■狙いすまされたクロス
この試合でオランダが奪った3得点のうち、最初の2得点もチームの得意な形だ。ともにアシストを記録した右WBのデンゼル・ダンフリースの推進力も魅力だが、クロスも特徴的。敵の最終ラインを押し下げつつ、空いたマイナスのコースに目がけてボールを入れてネットを揺らしている。
グループステージでは、アメリカ戦で見られたマイナスクロスに加えて、GK-DF間へのクロスも再現的に狙っていた。この崩しの形はオランダの大きな武器となっている。

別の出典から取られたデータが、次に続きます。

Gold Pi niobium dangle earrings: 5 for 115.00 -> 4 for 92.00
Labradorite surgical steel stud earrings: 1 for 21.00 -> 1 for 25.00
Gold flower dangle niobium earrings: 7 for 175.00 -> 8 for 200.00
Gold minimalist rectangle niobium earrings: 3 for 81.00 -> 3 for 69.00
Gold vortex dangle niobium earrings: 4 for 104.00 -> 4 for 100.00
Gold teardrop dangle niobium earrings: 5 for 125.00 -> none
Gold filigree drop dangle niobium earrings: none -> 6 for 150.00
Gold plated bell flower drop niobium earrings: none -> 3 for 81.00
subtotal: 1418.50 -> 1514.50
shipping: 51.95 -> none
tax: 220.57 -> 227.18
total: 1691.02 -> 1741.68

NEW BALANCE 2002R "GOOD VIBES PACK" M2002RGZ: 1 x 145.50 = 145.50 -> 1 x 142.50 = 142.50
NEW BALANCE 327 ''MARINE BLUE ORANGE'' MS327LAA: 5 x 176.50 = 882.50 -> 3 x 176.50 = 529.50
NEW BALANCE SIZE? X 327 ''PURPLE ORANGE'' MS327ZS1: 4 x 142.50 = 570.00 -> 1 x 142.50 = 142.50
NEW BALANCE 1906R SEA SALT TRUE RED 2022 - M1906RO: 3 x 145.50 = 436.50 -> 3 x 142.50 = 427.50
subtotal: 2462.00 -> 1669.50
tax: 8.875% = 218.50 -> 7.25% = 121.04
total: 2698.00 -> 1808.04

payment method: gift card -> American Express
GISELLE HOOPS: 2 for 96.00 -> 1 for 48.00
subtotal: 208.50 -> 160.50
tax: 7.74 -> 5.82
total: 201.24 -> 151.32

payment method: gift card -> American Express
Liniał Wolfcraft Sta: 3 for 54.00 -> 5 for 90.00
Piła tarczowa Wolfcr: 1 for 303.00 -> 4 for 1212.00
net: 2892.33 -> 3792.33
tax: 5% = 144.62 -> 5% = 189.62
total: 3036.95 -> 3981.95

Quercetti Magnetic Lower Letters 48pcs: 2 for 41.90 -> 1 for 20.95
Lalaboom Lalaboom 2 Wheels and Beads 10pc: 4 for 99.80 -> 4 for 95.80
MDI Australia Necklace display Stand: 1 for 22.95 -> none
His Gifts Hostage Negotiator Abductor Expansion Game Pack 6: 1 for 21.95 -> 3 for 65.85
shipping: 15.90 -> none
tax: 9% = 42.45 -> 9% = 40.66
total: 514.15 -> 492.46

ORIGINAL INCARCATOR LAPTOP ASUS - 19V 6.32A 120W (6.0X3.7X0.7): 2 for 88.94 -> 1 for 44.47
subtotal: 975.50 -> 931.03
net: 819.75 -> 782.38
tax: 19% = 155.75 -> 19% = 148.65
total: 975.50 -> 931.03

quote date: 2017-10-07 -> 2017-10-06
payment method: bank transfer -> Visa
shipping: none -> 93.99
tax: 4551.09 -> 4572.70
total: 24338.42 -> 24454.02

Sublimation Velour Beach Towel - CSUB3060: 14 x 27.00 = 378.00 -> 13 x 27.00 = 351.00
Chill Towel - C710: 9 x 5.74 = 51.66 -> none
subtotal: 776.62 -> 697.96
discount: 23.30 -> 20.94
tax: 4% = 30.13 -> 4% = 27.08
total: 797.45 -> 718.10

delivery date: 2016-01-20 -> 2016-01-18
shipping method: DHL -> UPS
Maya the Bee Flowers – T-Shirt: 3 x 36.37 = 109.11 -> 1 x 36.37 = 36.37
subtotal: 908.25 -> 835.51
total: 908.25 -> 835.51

ゴール前での脅威がある一方、オランダは組織としてのビルドアップが特段に優れているわけではない。ショートパスの連続による組み立てを得意としているものの、この試合では右サイドに誘導されてタッチラインに挟まれ、前進を阻まれるというシーンを修正できずにいた。
だが、アメリカ戦で復調したデパイの存在が敵陣侵入へと導いている。この背番号10はライン間でボールを引き出す動きが非常に上手く、それでいて懐に収める能力が高い。そして反転もできる上に、前向きの味方に素早く落とすこともできる。デパイがビルドアップにおける“バグ”を引き起こすことで、チームの攻撃力を高めているのだ。さらにはカウンターの起点にもなれるため、相手としては厄介極まりないだろう。